--- START ---

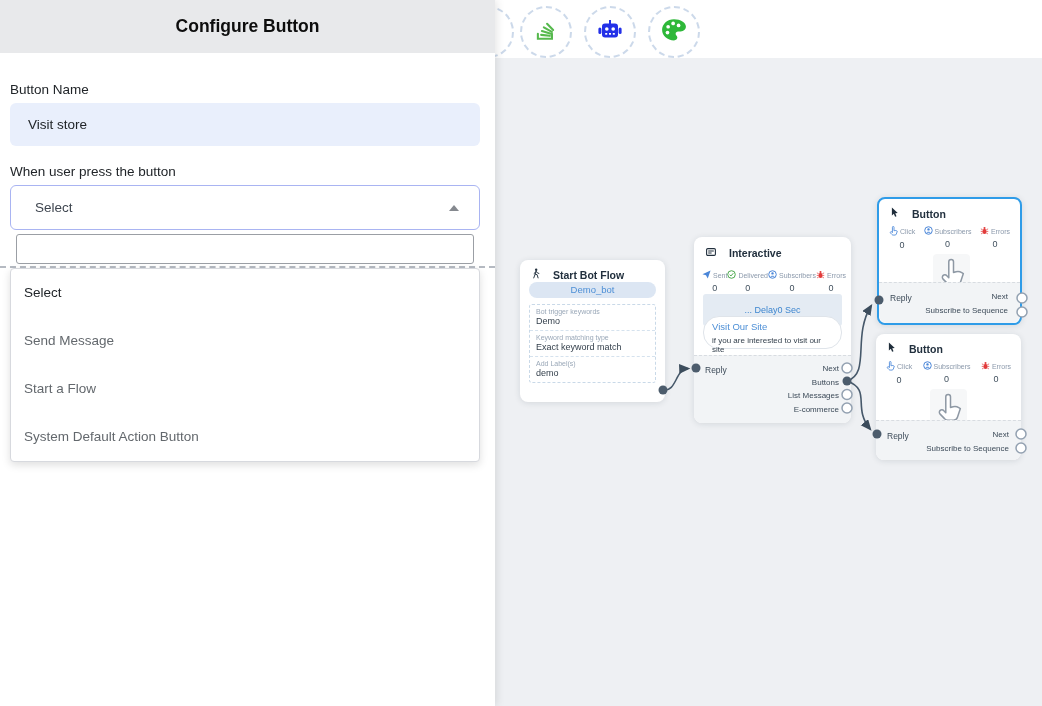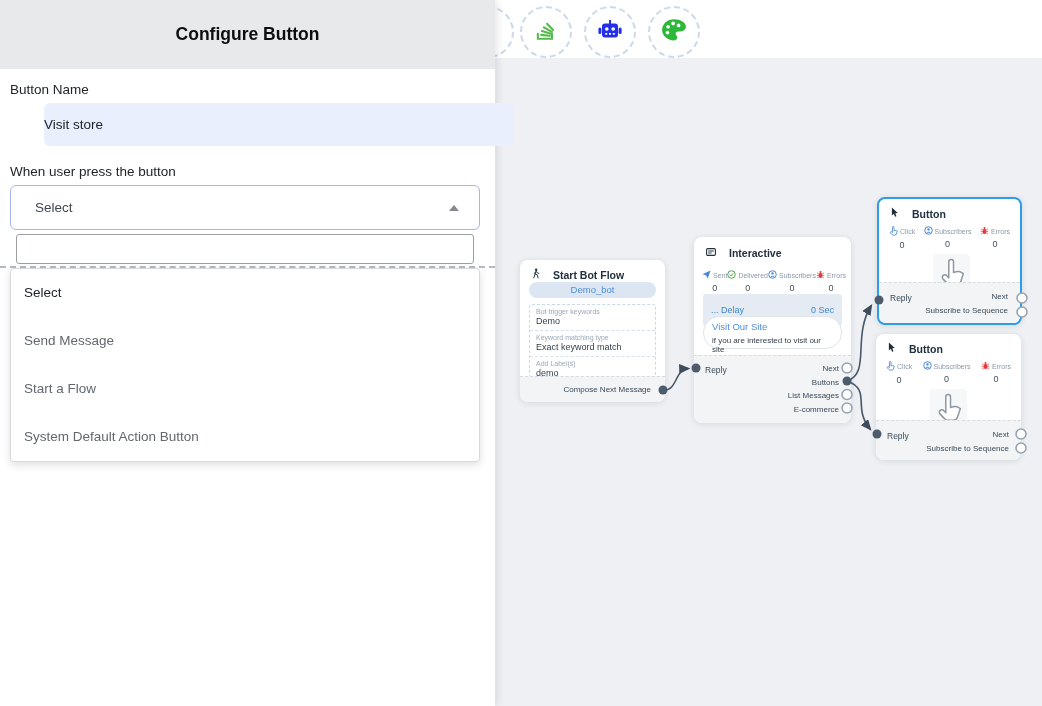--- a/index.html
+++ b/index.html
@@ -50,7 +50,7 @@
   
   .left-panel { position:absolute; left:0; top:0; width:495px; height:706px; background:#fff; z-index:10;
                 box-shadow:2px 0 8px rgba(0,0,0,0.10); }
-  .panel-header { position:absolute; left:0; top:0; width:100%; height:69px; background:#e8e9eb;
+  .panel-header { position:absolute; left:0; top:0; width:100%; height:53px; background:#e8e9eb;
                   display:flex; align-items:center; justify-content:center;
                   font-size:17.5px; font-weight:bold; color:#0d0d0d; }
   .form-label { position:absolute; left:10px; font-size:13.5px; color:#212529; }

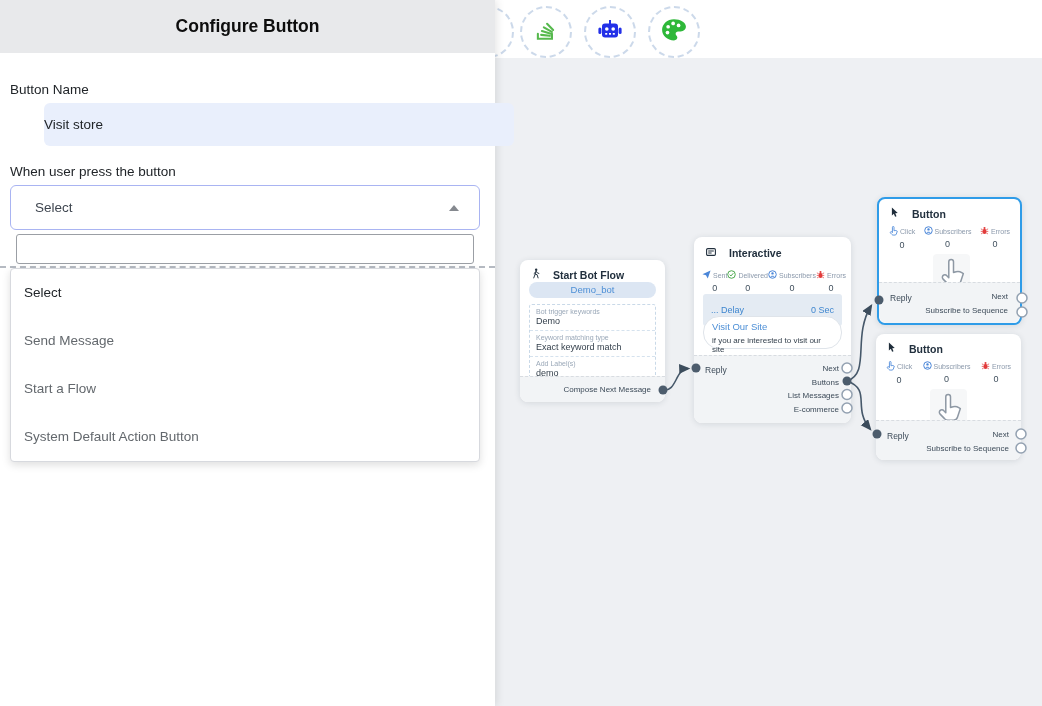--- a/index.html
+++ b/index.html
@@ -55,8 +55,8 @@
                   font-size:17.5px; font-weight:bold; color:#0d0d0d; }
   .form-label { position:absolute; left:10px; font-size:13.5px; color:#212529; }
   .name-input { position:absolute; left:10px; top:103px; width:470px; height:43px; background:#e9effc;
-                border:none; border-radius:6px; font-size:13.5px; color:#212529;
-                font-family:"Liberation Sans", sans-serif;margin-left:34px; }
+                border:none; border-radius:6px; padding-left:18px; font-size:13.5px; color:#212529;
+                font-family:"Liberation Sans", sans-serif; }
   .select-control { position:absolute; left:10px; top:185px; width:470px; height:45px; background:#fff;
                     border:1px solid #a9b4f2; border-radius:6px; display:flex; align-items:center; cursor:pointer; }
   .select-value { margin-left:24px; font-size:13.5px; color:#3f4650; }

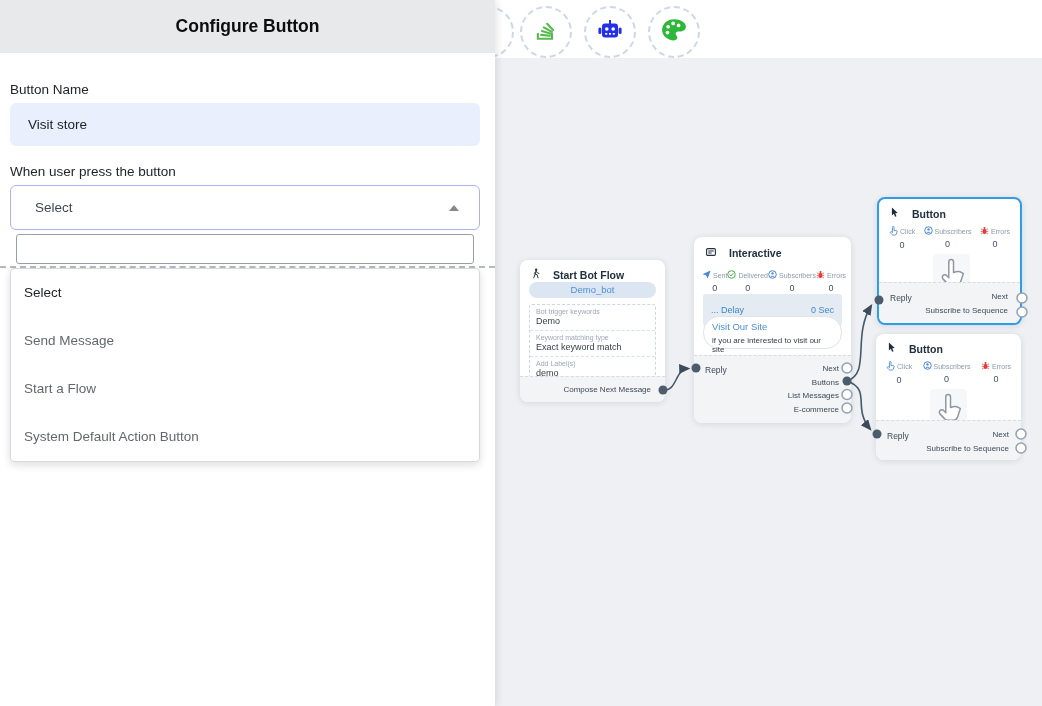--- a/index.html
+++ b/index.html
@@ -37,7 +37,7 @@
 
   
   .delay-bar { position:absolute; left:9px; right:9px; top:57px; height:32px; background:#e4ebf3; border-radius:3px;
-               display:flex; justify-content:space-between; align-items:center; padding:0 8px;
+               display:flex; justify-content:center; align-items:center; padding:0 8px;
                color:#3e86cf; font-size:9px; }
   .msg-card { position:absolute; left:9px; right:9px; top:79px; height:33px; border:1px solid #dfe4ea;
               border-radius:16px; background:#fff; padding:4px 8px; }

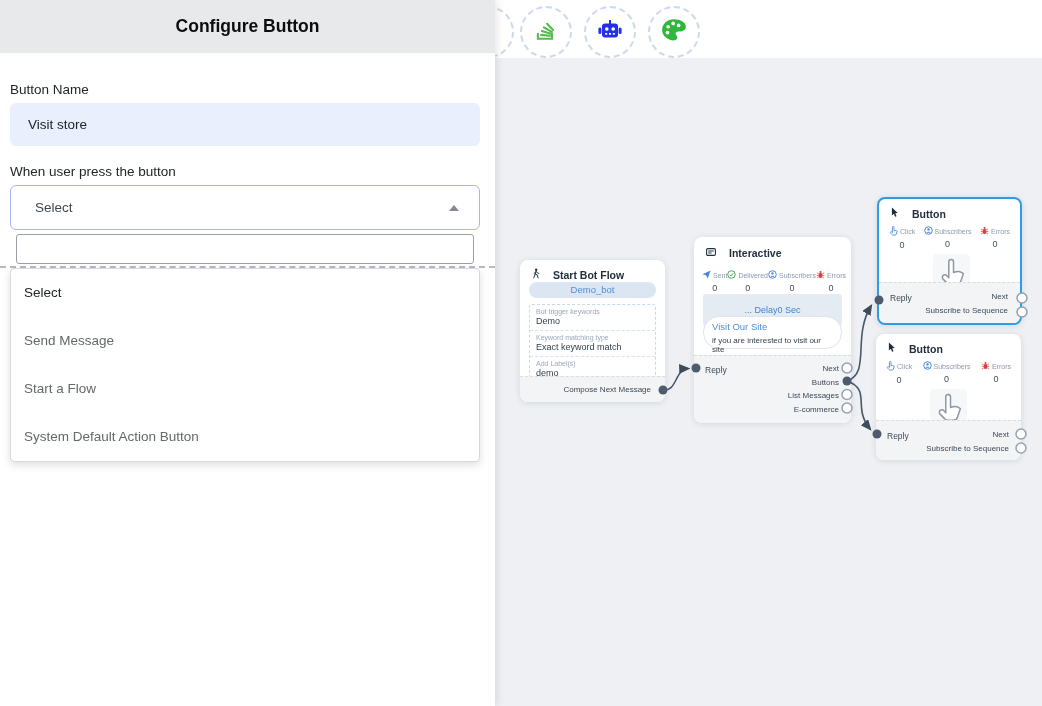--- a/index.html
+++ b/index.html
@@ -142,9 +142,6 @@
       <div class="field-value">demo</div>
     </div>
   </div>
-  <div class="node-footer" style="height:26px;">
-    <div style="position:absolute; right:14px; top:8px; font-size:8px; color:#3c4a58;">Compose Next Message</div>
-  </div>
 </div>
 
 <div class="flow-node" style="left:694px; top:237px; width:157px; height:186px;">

--- END ---

Directions →
Copy, from the data above, every line where the word "select" appears.

Answer to the problem →
   .select-control { position:absolute; left:10px; top:185px; width:470px; height:45px; background:#fff;
   .select-value { margin-left:24px; font-size:13.5px; color:#3f4650; }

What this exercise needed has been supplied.